Claimant's other point is that the hearing officer erred in denying her request for a continuance in order that claimant could complete discovery. Claimant acknowledges that she "is aware that the [CCH hearing officer's] decision in this regard will only be disturbed on an abuse of discretion basis." The hearing officer reserved her ruling on whether to leave the record open, which would have resulted in granting a continuance, until the available evidence had been obtained. The hearing officer inquired what claimant had done to obtain medical evidence on the point, and whether claimant had an expert available to review the medical evidence or to testify regarding this matter. Claimant had none and claimant's attorney acknowledged that he had not complied with Tex.
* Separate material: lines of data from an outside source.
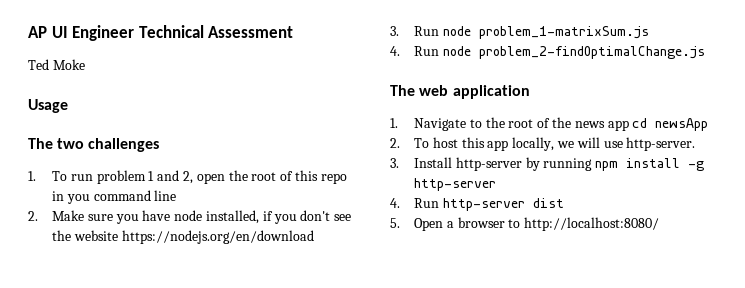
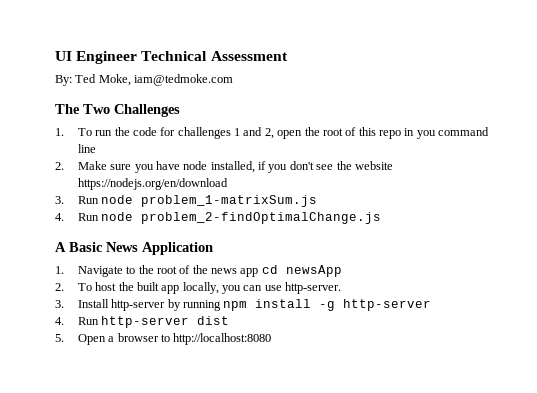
- AP UI Engineer Technical Assessment
+ UI Engineer Technical Assessment
- Ted Moke
- Usage
- The two challenges
+ By: Ted Moke, iam@tedmoke.com
+ The Two Challenges
- 1. To run problem 1 and 2, open the root of this repo in you command line
+ 1. To run the code for challenges 1 and 2, open the root of this repo in you command line
- The web application
+ A Basic News Application
- 2. To host this app locally, we will use http-server.
+ 2. To host the built app locally, you can use http-server.
- 5. Open a browser to http://localhost:8080/
+ 5. Open a browser to http://localhost:8080

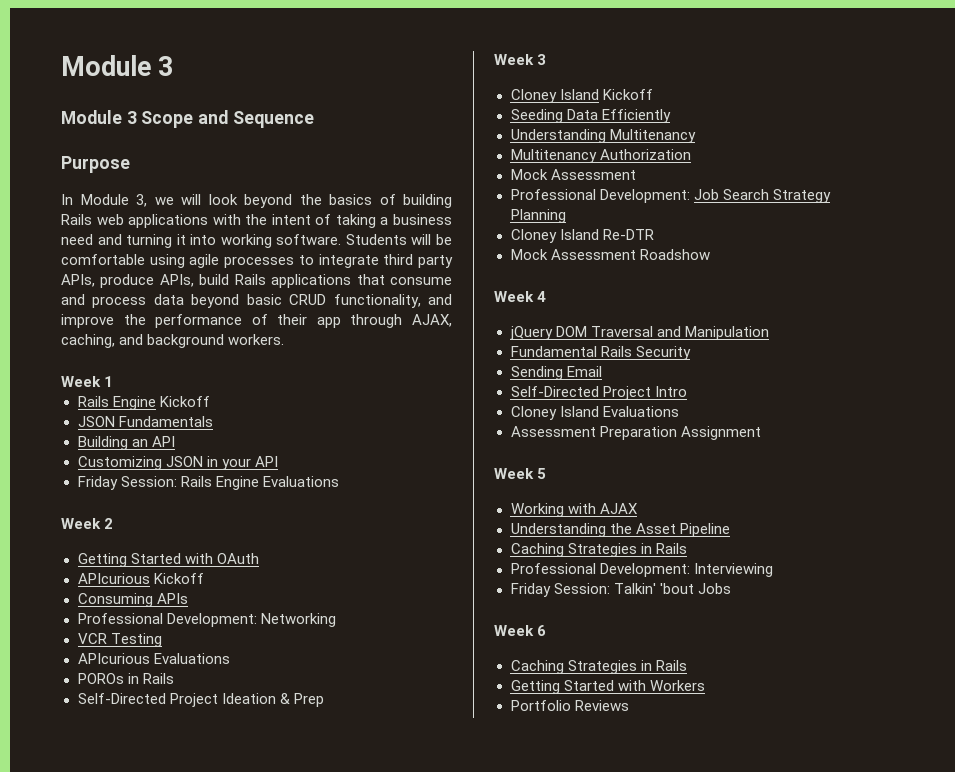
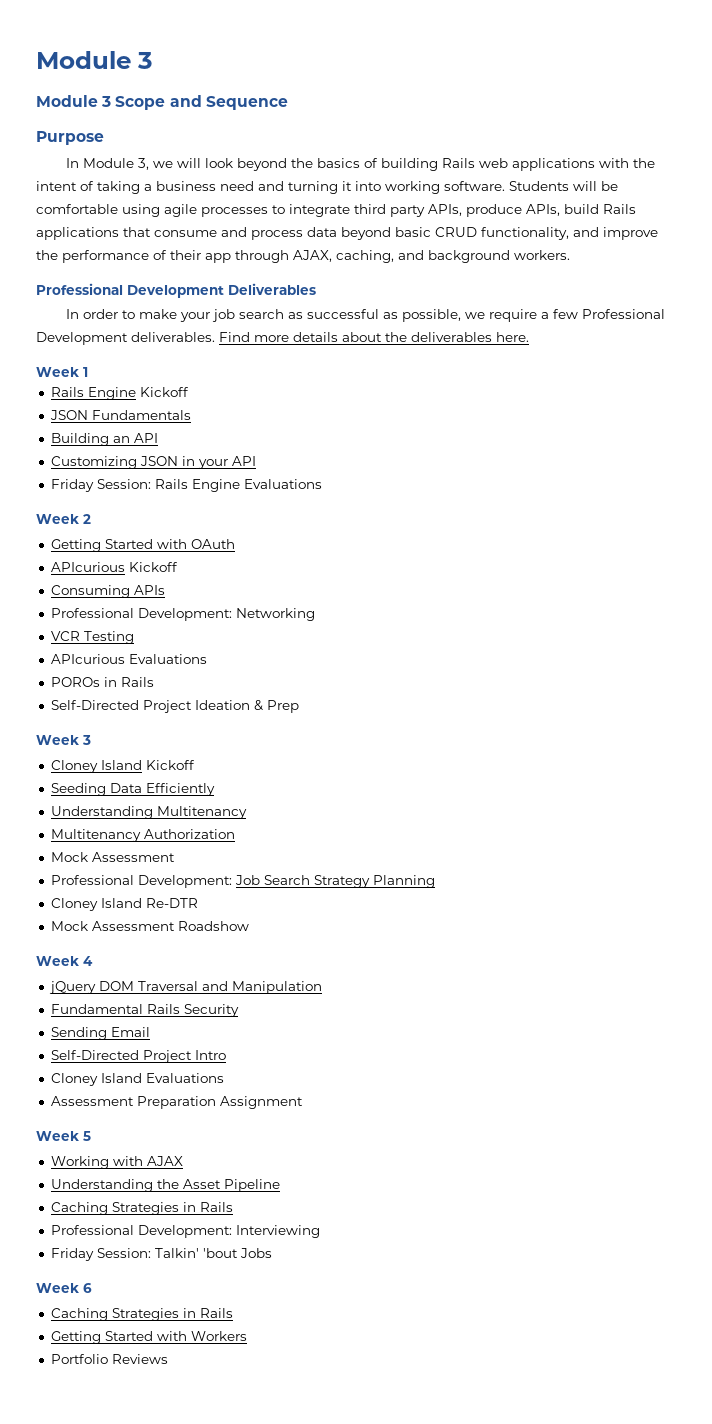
+ Professional Development Deliverables
+ In order to make your job search as successful as possible, we require a few Professional Development deliverables. Find more details about the deliverables here.

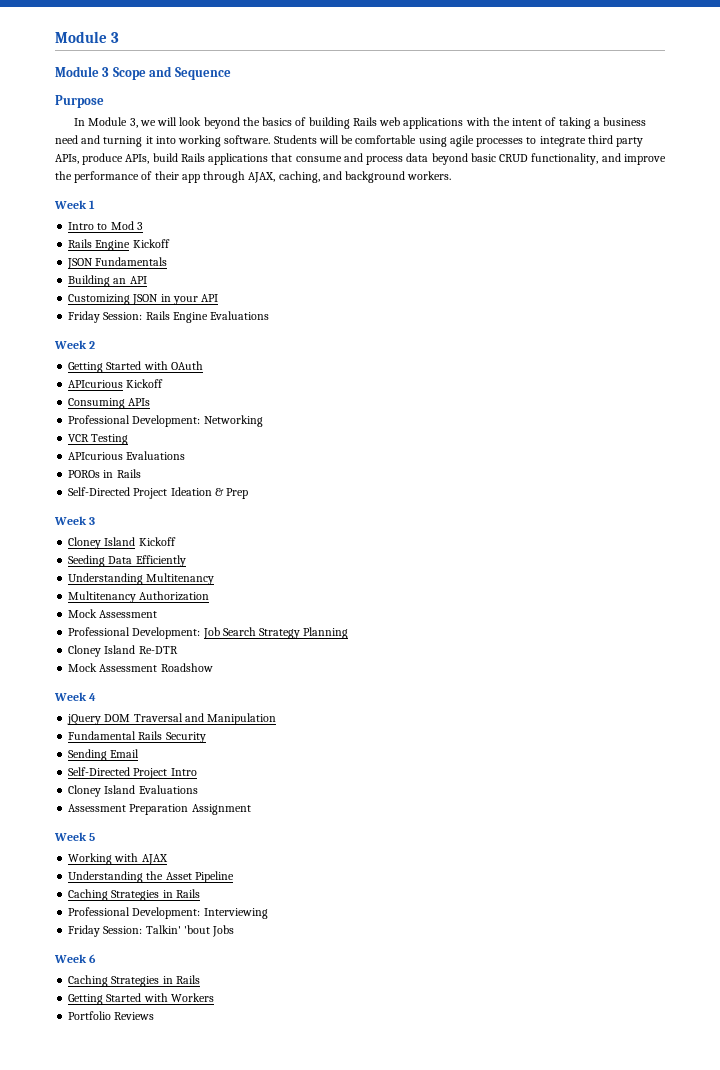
- Professional Development Deliverables
- In order to make your job search as successful as possible, we require a few Professional Development deliverables. Find more details about the deliverables here.
  Week 1
+ Intro to Mod 3

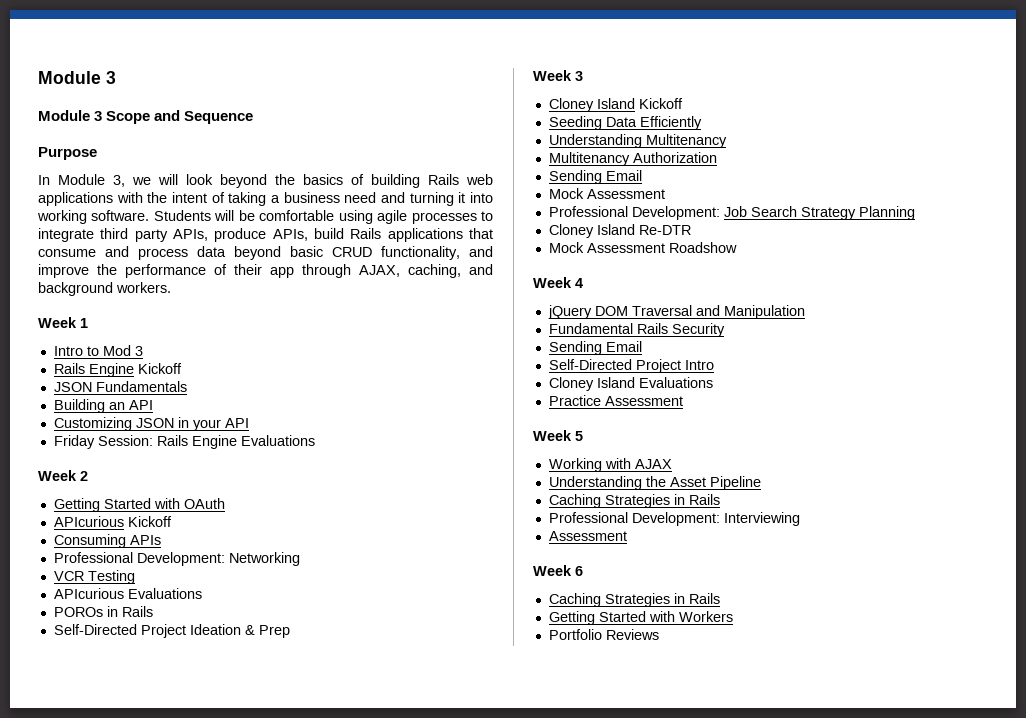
  Multitenancy Authorization
+ Sending Email
- Assessment Preparation Assignment
+ Practice Assessment
  Professional Development: Interviewing
- Friday Session: Talkin' 'bout Jobs
+ Assessment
W.C. Comm'n. 28 TEX. ADMIN. CODE §§ 142.10, 142.12(c) and 142.13 (Rules 142.10, 142.12(c) and 142.13), arguing only that carrier had failed to comply with his written request dated only four days before the CCH. The hearing officer considered claimant's request and denied the request for a subpoena and continuance as being untimely, with no good cause shown to grant claimant's requests. A determination of good cause is within the sound discretion of the hearing officer and should be set aside only if that discretion is abused. Morrow v. H.E.B., 714 S.W.2d 297 (Tex. 1986). To determine whether there has been an abuse of discretion, the reviewing court must look to see if the judge below acted without reference to any guiding rules and principles; the mere fact that a trial judge may decide a matter within his discretion in a different manner than an appellate judge in a similar circumstance does not demonstrate that an abuse of discretion occurred. Downer v. Aquamarine Operators, Inc., 701 S.W.2d 238 (Tex. 1985). Accordingly, we determine that the hearing officer did not abuse her discretion in failing to find good cause to grant claimant's requests.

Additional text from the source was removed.